WARNING LETTER
Nature’s Supplements, Inc. MARCS-CMS 604686 —
- Delivery Method:
- VIA UNITED PARCEL SERVICE SIGNATURE REQUIRED
- Product:
- Dietary Supplements
- Recipient:
-
Recipient NameArturo Costilla
-
Recipient TitleCo-Owner/President
- Nature’s Supplements, Inc.
1342 Rocky Point Dr.
Oceanside, CA 92056-5864
United States
- Issuing Office:
- Office of Regulatory Affairs
United States
WARNING LETTER
WL 604686
Dear Mr. Costilla:
The United States Food and Drug Administration (FDA) inspected your facility located at 1342 Rocky Point Dr., Oceanside, CA on January 13, 15-16, and 22-23, 2020. The inspection revealed serious violations of the FDA’s regulations for Current Good Manufacturing Practice (CGMP) in Manufacturing, Packaging, Labeling, or Holding Operations for Dietary Supplements, under Title 21, Code of Federal Regulations (CFR), Part 111 (21 CFR Part 111). These violations cause the dietary supplement products manufactured at your facility to be adulterated within the meaning of section 402(g)(1) of the Federal Food, Drug, and Cosmetic Act (the Act) [21 U.S.C. § 342(g)(1)] in that they have been prepared, packed, or held under conditions that do not meet CGMP requirements for dietary supplements.
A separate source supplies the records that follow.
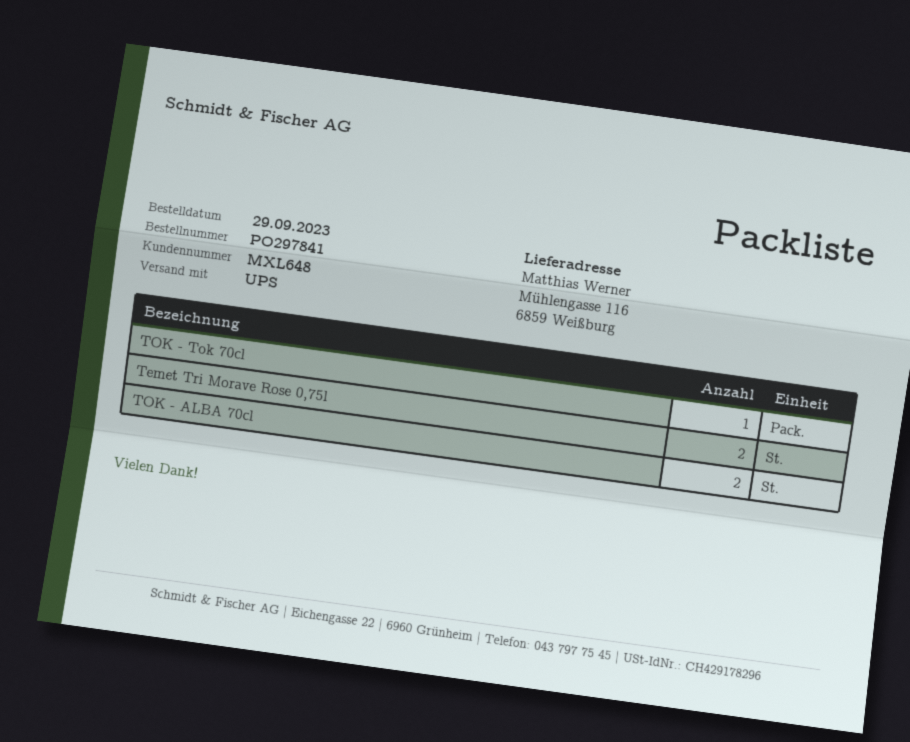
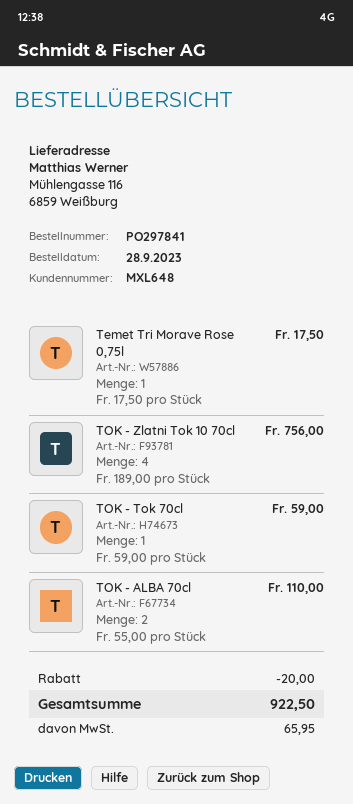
order date: 2023-09-29 -> 2023-09-28
Temet Tri Morave Rose 0,75l: 2 -> 1
TOK - Zlatni Tok 10 70cl: none -> 4

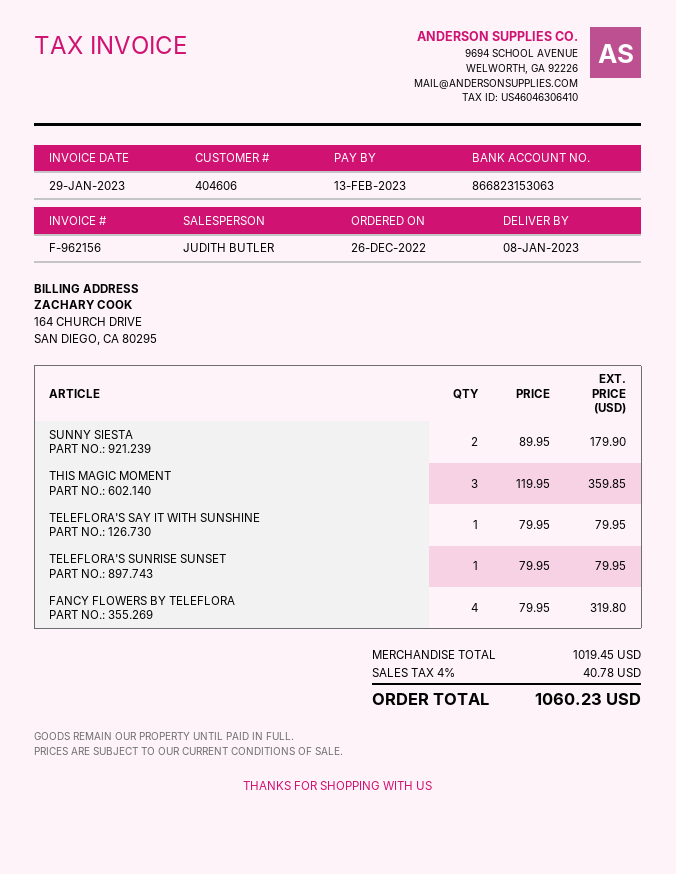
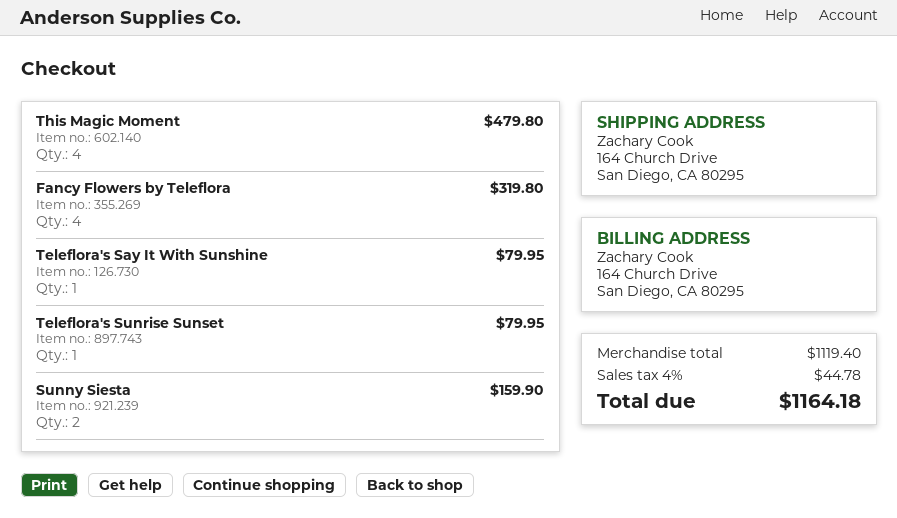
SUNNY SIESTA: 2 for 179.90 -> 2 for 159.90
THIS MAGIC MOMENT: 3 for 359.85 -> 4 for 479.80
subtotal: 1019.45 -> 1119.40
tax: 4% = 40.78 -> 4% = 44.78
total: 1060.23 -> 1164.18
During the inspection, we also collected labels for several of your BioLife Nature’s Supplements brand products. A subsequent review of the labeling of these products establish that they are misbranded within the meaning of section 403 of the Act [21 U.S.C. § 343] as detailed below.
You can find the Act and FDA regulations through links on the FDA’s home page at http://www.fda.gov.
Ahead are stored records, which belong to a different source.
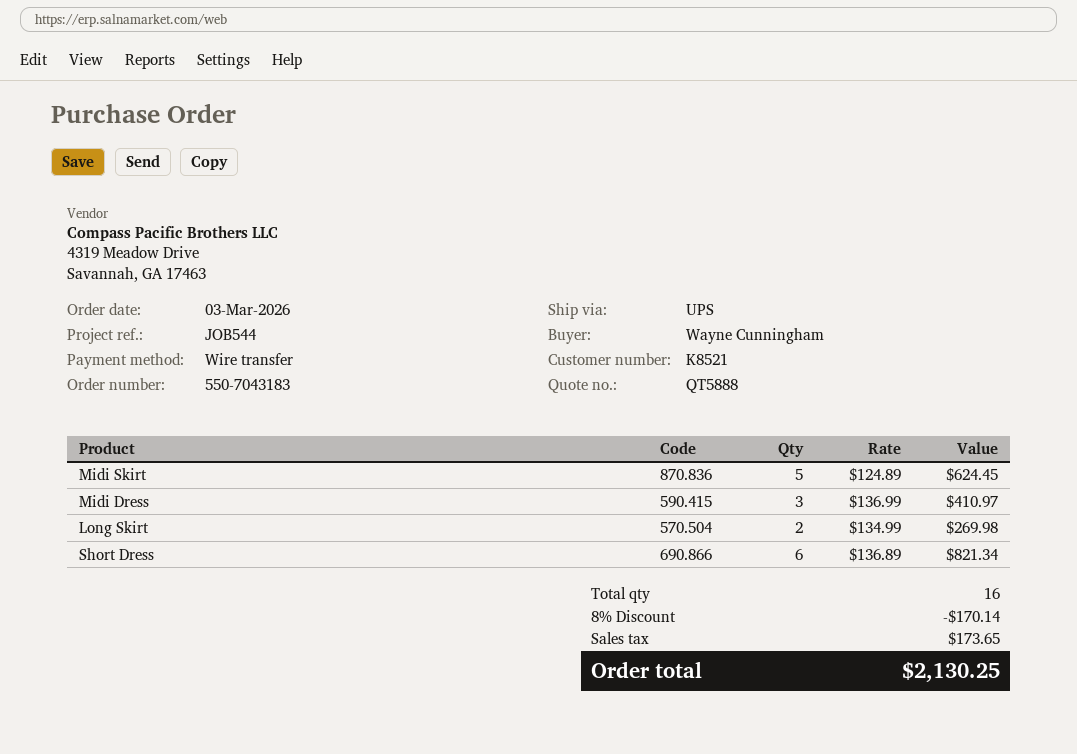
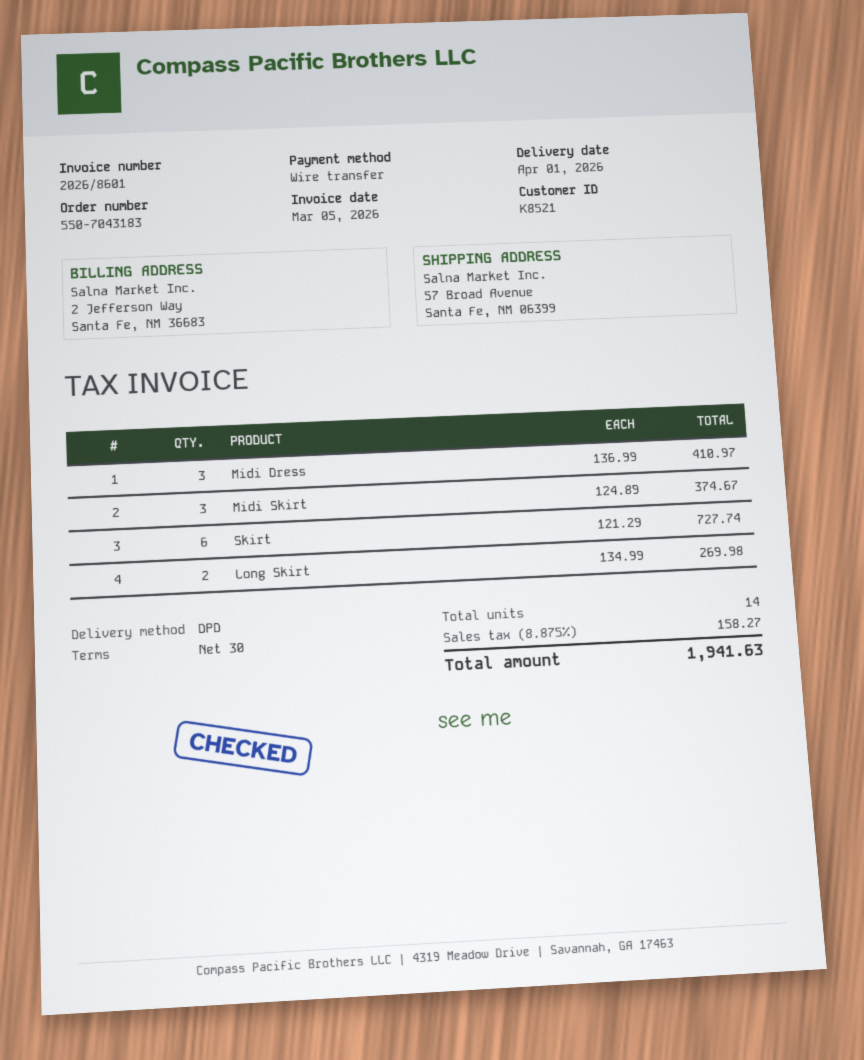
shipping method: UPS -> DPD
Midi Skirt: 5 x 124.89 = 624.45 -> 3 x 124.89 = 374.67
Short Dress: 6 x 136.89 = 821.34 -> none
Skirt: none -> 6 x 121.29 = 727.74
total quantity: 16 -> 14
discount: 8% = 170.14 -> none
tax: 173.65 -> 158.27
total: 2130.25 -> 1941.63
We have received your written response dated February 19, 2020, concerning the Form FDA 483, Inspectional Observations, which was issued to you on January 23, 2020.We address your response below in regard to the specific violations.
Adulterated Dietary Supplements
Our inspection of your facility revealed the following significant violations of CGMP requirements for dietary supplements:
1. You failed to establish finished product specifications for each dietary supplement for the identity, purity, strength, and composition for the finished batch of the dietary supplement that you manufacture to ensure the quality of the dietary supplement, as required by 21 CFR 111.70(e). Specifically, you failed to establish finished product specifications for the following products:
a) MRM Nutrition brand Neuro-Max II Nootropic.
b) Dr. Beckers BioNutrients brand Glucomannan Fiber.
c) BioLife Nature's Supplements brand Vitami-Life.
d) BioLife Nature's Supplements brand Biotropic.
e) BioLife Nature's Supplements brand Desintoxicador #3.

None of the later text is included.